(Dataset records Opens)

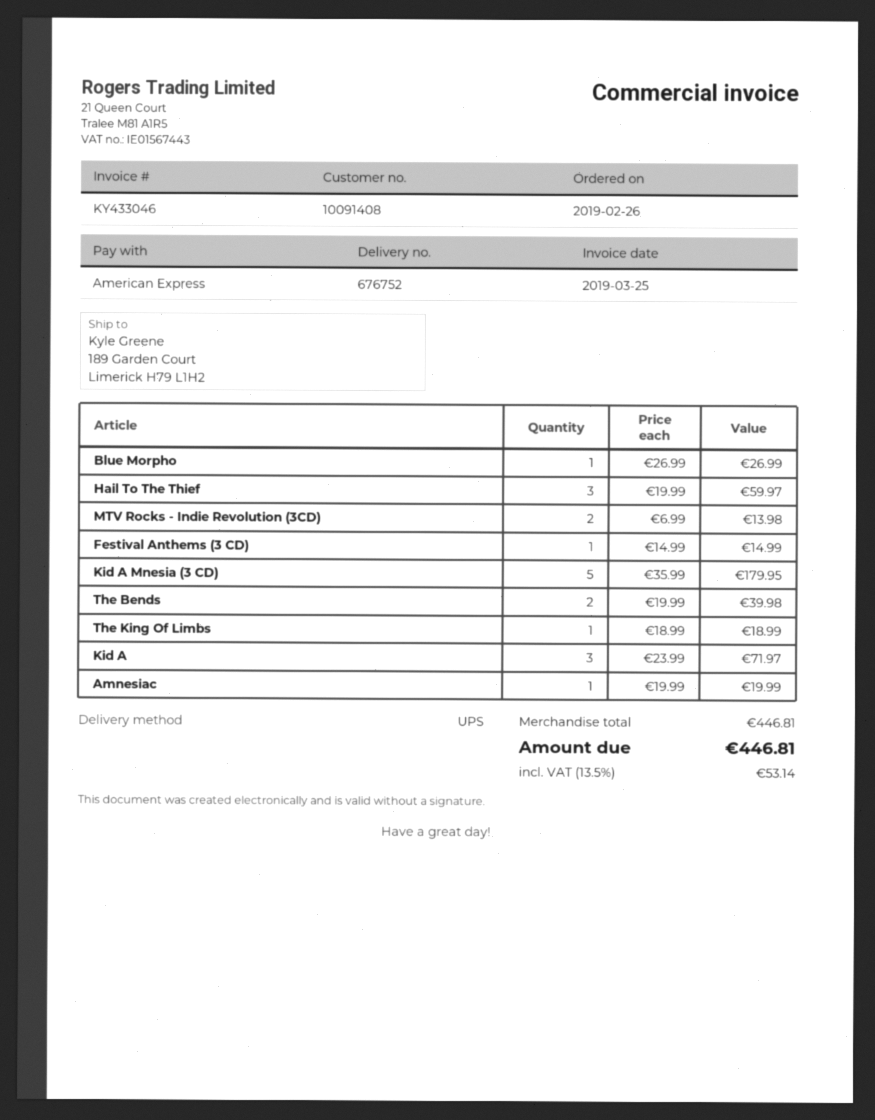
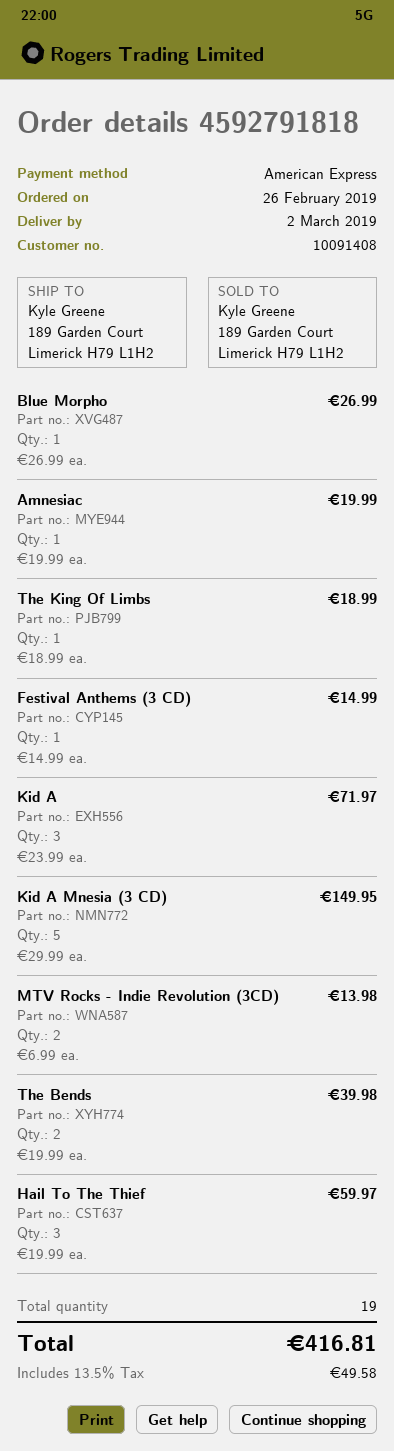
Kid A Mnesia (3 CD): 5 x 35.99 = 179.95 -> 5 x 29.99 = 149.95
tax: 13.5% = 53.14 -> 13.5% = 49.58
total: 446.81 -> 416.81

(Dataset records Closes)
(Dataset records Opens)

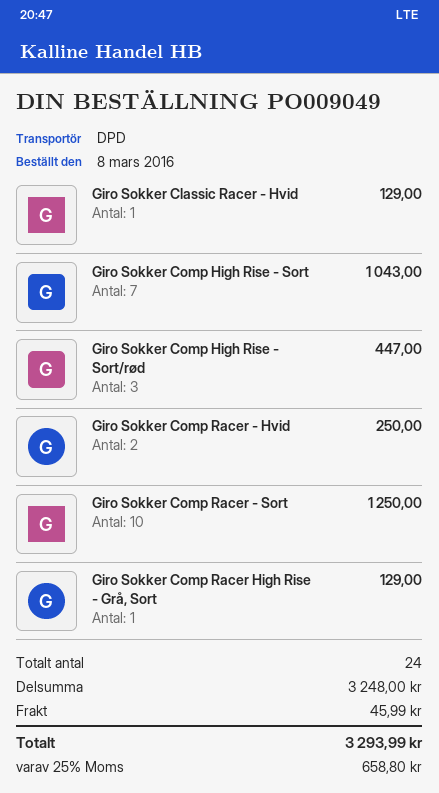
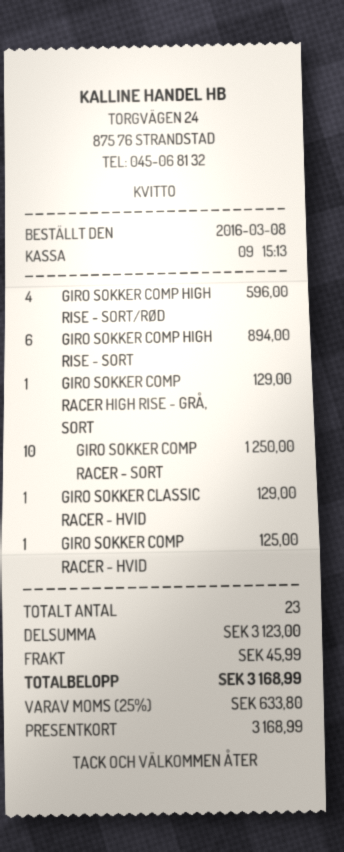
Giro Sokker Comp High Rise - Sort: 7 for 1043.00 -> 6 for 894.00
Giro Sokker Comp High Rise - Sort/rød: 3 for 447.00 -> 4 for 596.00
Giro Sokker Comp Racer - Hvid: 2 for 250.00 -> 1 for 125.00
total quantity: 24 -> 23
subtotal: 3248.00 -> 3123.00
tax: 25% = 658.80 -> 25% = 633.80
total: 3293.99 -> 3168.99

(Dataset records Closes)

**To do**
Starting with the line above that holds "subtotal: 3248.00 -> 3123.00" and stopping with the line that holds "total: 3293.99 -> 3168.99", reproduce each line exactly, omitting all other lines.

**Task output**
subtotal: 3248.00 -> 3123.00
tax: 25% = 658.80 -> 25% = 633.80
total: 3293.99 -> 3168.99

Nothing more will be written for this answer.